STORED DATA Block Start

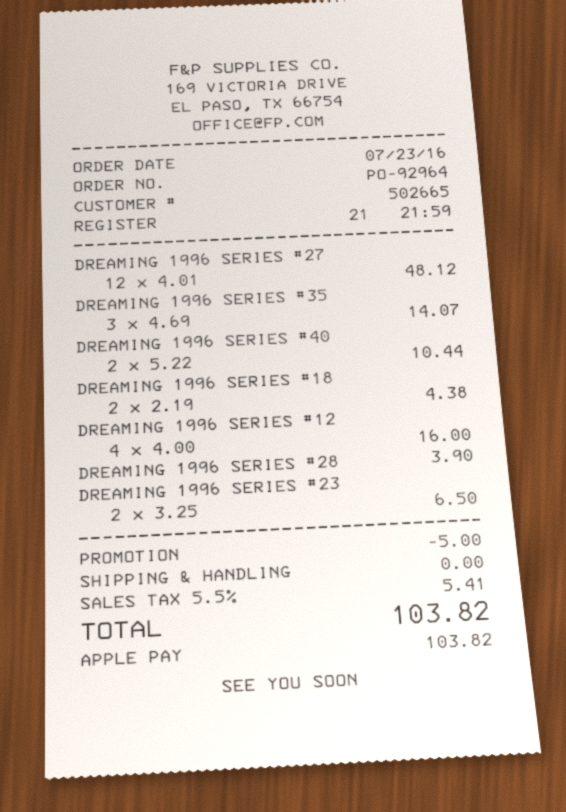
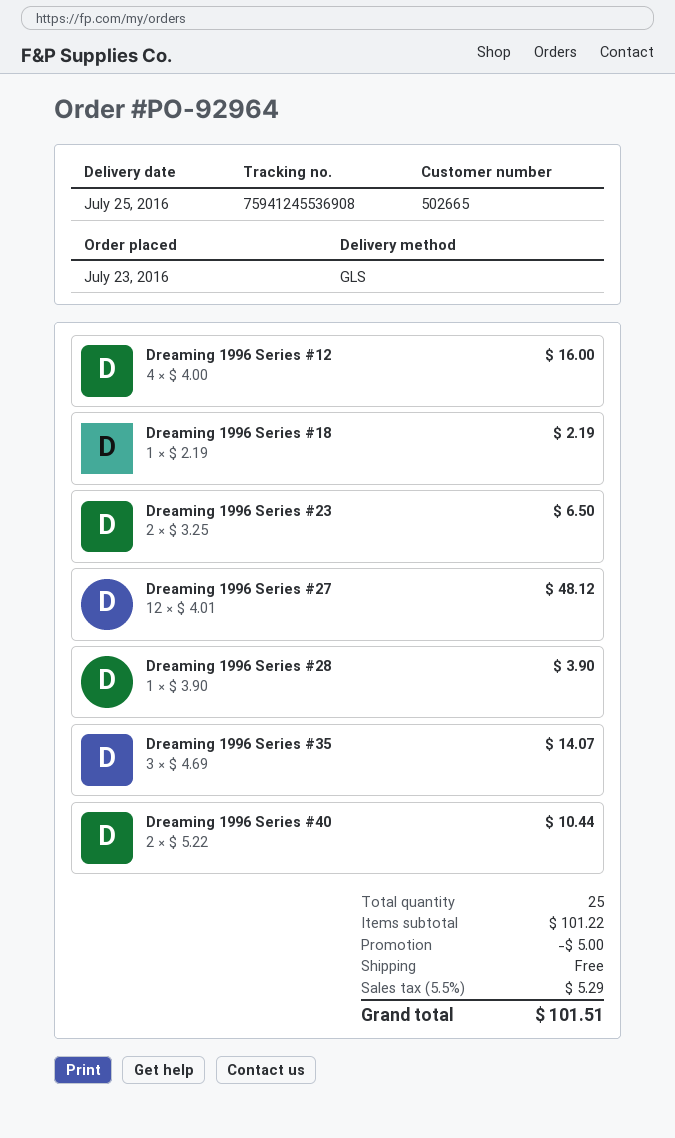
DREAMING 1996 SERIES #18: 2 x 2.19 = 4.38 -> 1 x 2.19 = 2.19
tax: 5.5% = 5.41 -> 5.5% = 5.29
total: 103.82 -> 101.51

STORED DATA Block End
STORED DATA Block Start

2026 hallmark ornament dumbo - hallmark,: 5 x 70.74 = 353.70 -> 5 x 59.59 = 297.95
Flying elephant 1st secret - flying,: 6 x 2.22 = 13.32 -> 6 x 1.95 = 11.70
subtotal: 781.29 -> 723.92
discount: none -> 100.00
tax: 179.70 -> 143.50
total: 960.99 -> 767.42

STORED DATA Block End

#### WHAT THE EXERCISE ASKS:
Would you copy, unchanged, the stretch of the records above that begins at the line containing "2026 hallmark ornament" and ends at the line containing "total: 960.99 -> 767.42", and only that?

#### RESPONSE TO THE EXERCISE:
2026 hallmark ornament dumbo - hallmark,: 5 x 70.74 = 353.70 -> 5 x 59.59 = 297.95
Flying elephant 1st secret - flying,: 6 x 2.22 = 13.32 -> 6 x 1.95 = 11.70
subtotal: 781.29 -> 723.92
discount: none -> 100.00
tax: 179.70 -> 143.50
total: 960.99 -> 767.42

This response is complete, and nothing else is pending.